• _Records provided_:
########

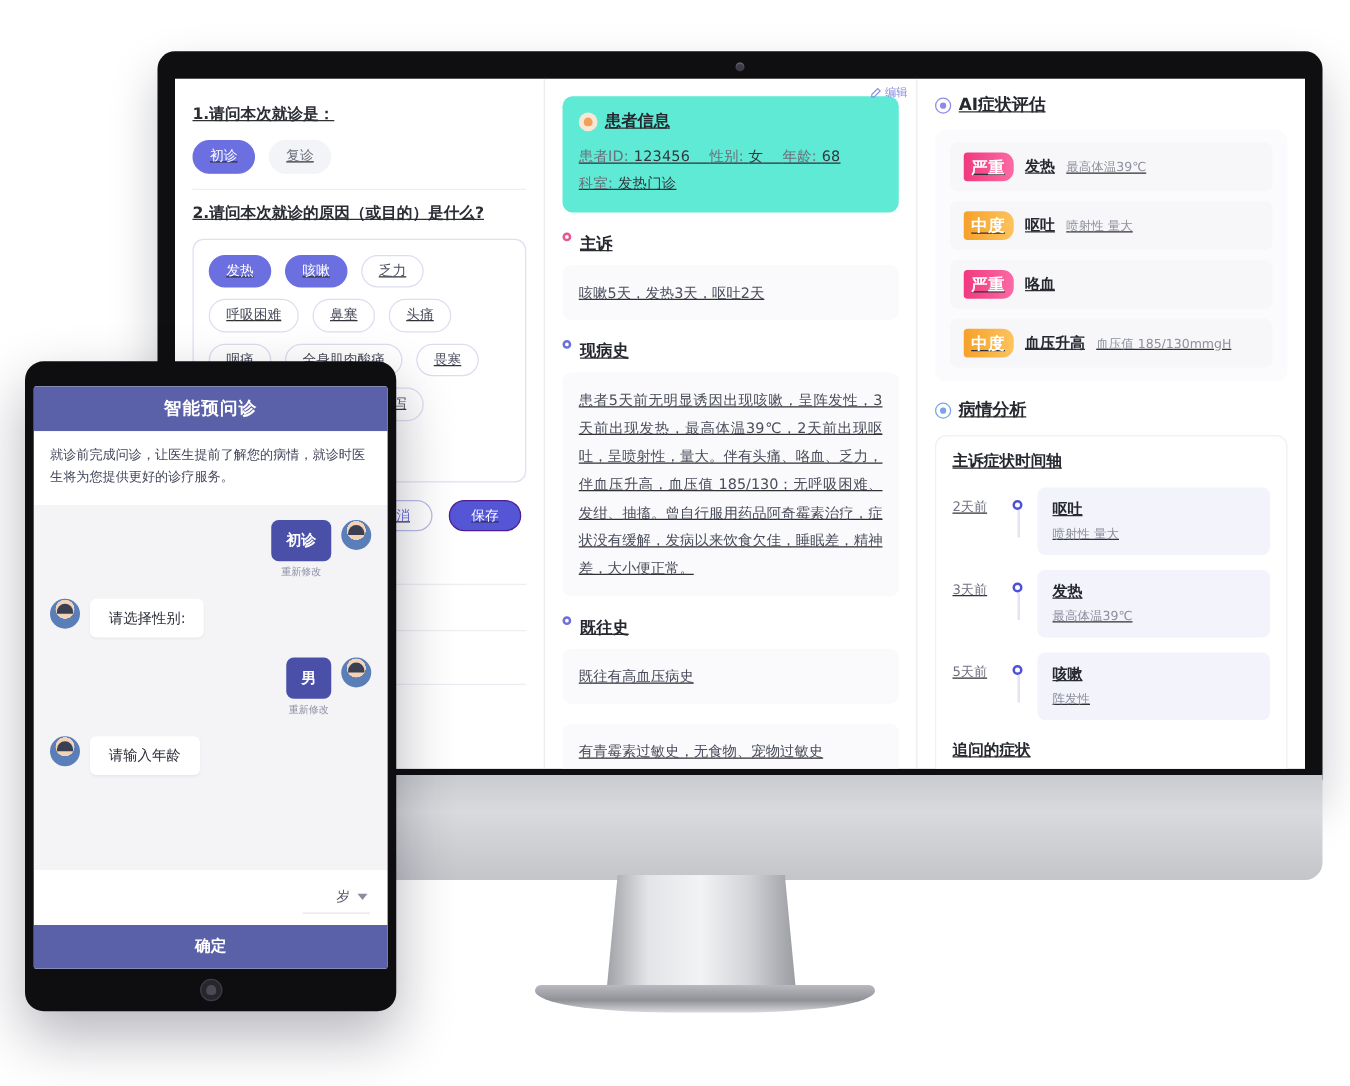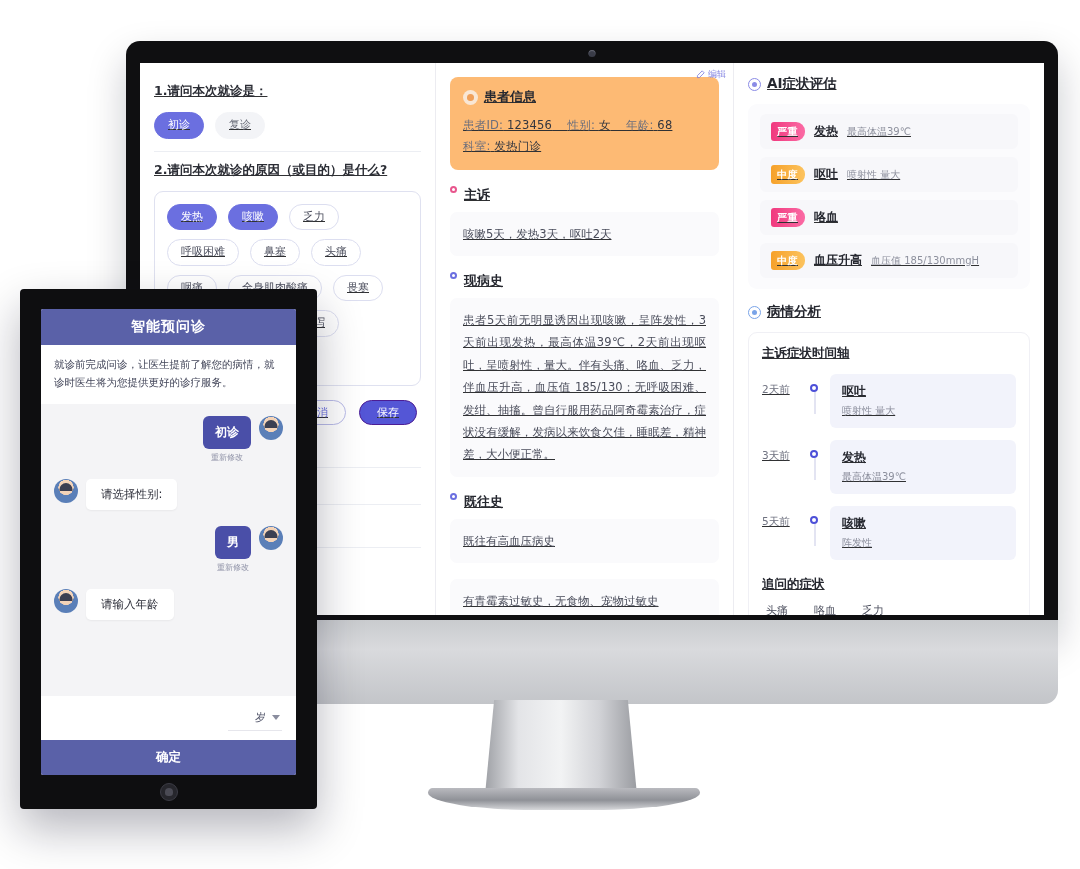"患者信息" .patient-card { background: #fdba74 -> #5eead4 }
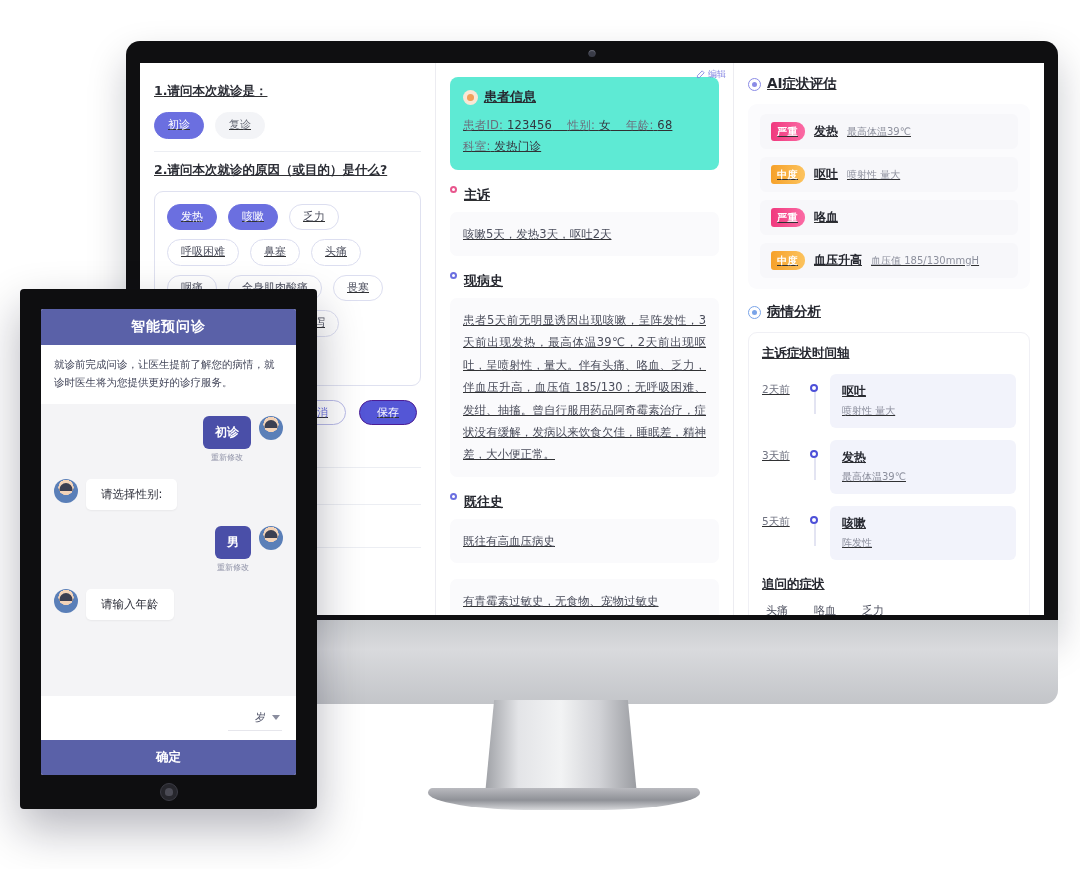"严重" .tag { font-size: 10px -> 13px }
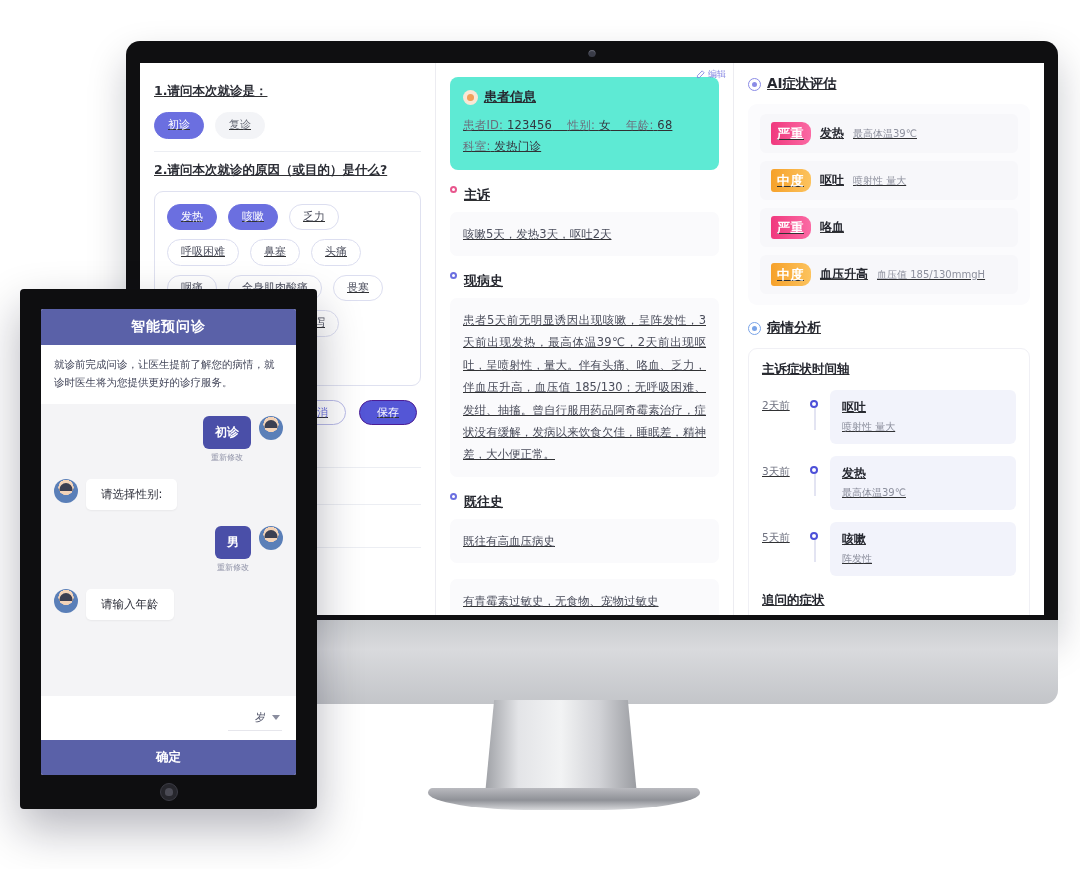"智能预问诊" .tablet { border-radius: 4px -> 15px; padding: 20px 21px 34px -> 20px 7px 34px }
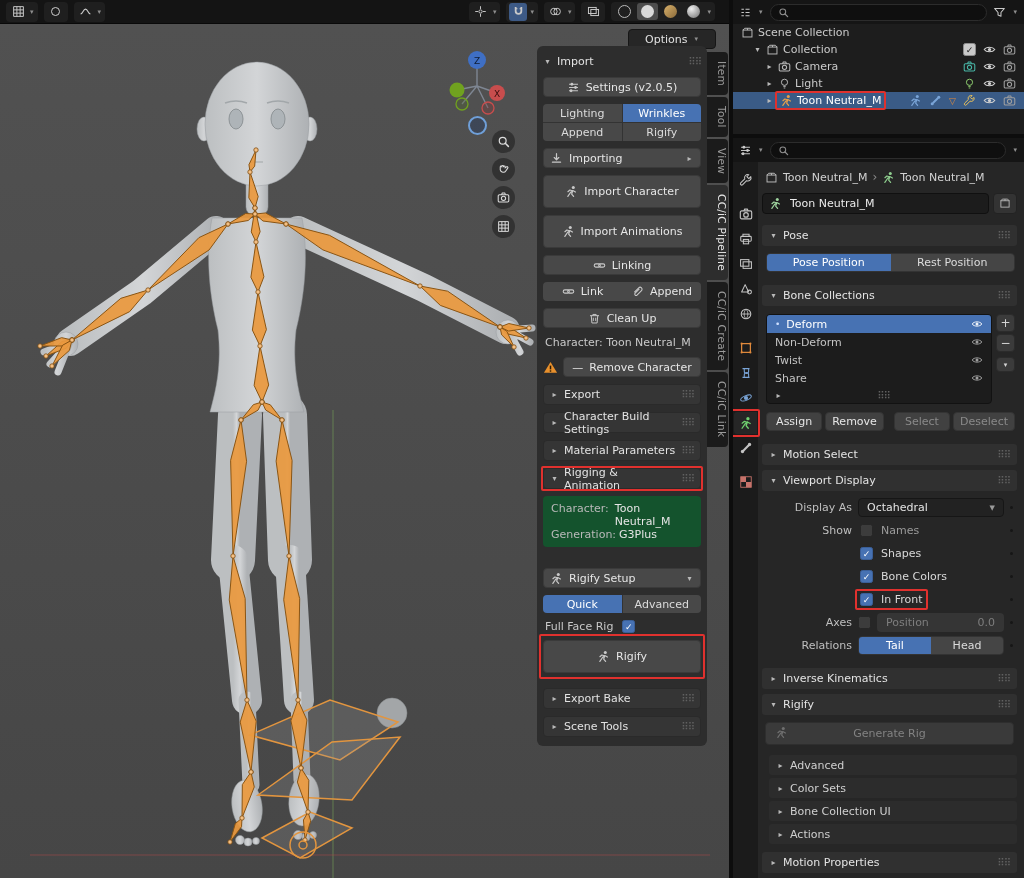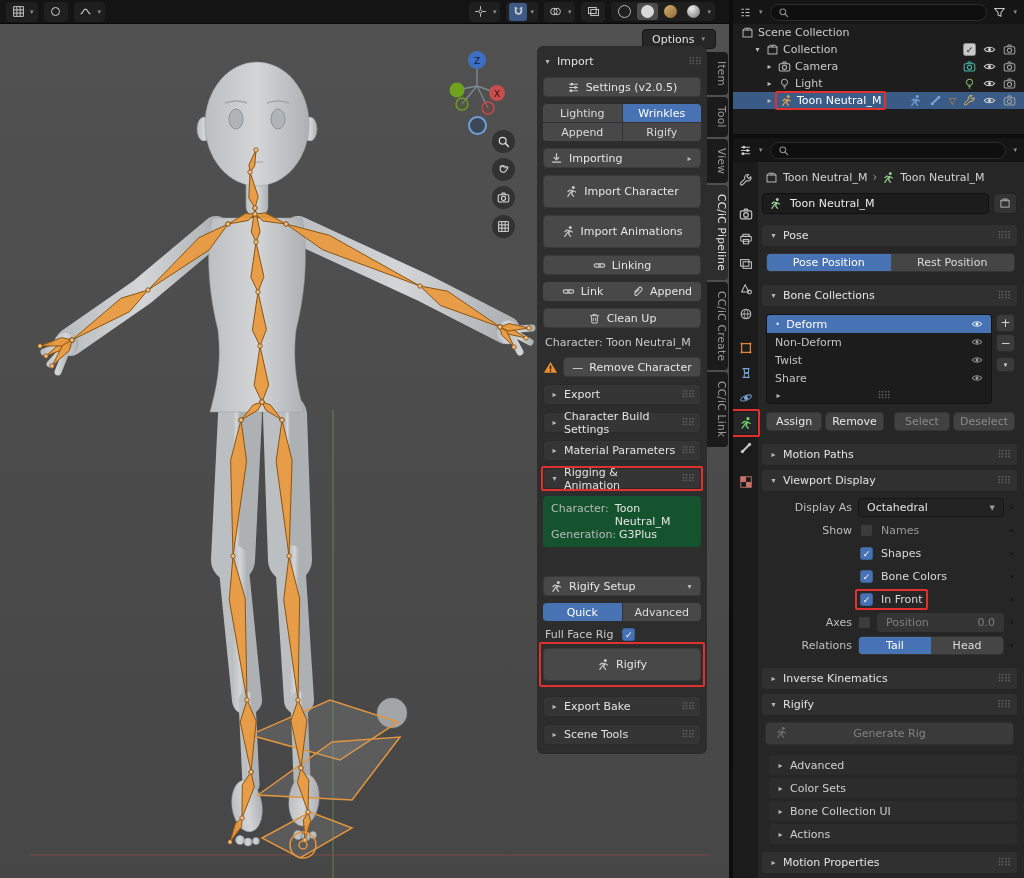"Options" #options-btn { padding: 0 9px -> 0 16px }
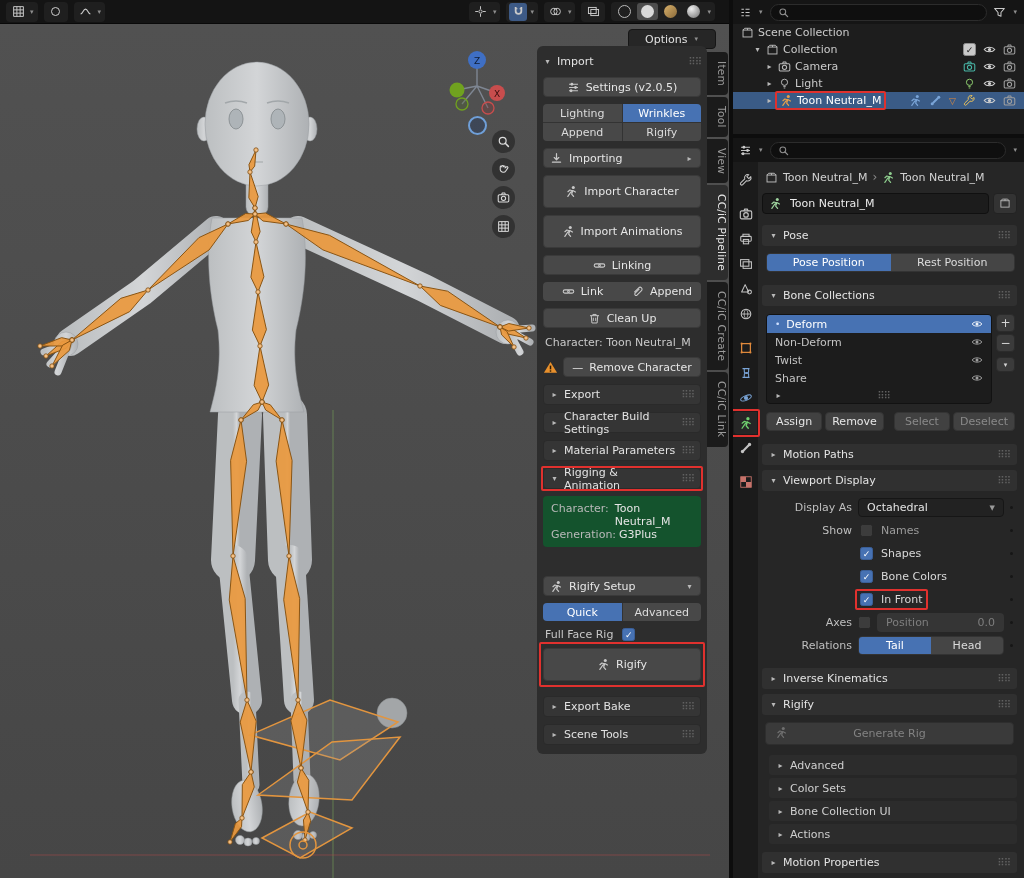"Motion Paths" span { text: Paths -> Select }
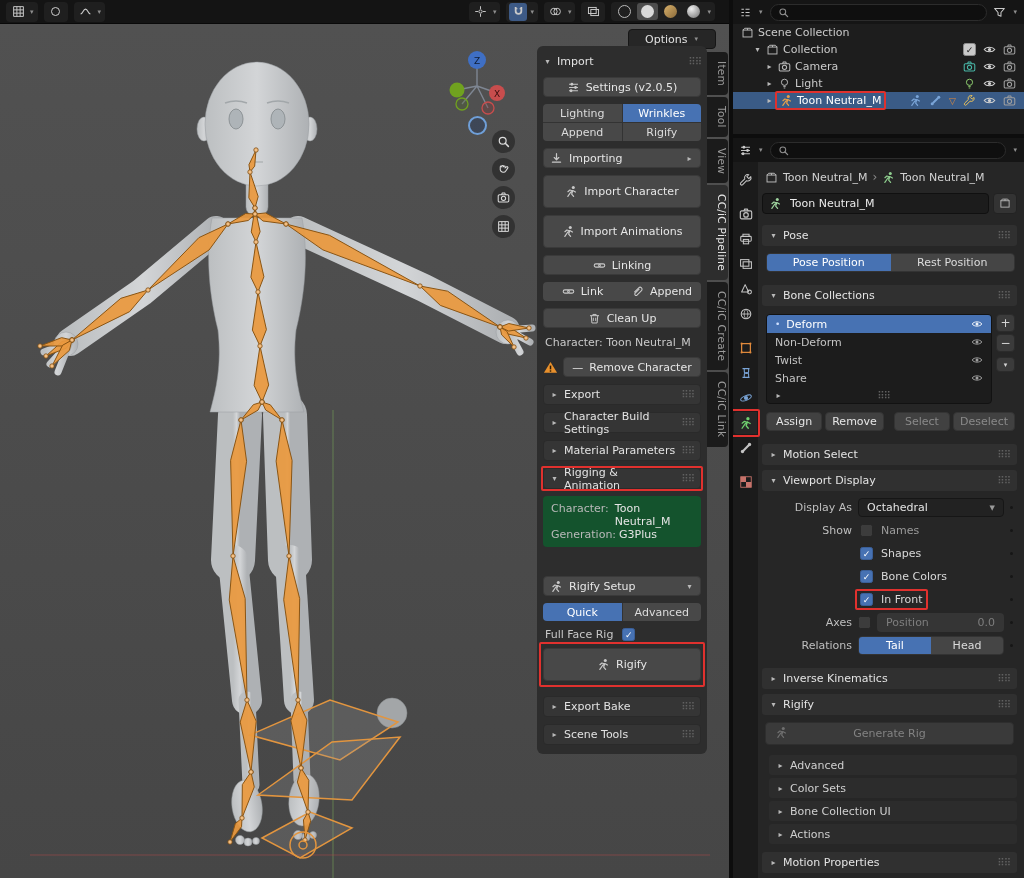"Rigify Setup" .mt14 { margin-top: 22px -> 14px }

########

• _Assigned task_: The records above need to be reproduced exactly, with all images omitted.

• _Answer below_:
"患者信息" .patient-card { background: #fdba74 -> #5eead4 }
"严重" .tag { font-size: 10px -> 13px }
"智能预问诊" .tablet { border-radius: 4px -> 15px; padding: 20px 21px 34px -> 20px 7px 34px }
"Options" #options-btn { padding: 0 9px -> 0 16px }
"Motion Paths" span { text: Paths -> Select }
"Rigify Setup" .mt14 { margin-top: 22px -> 14px }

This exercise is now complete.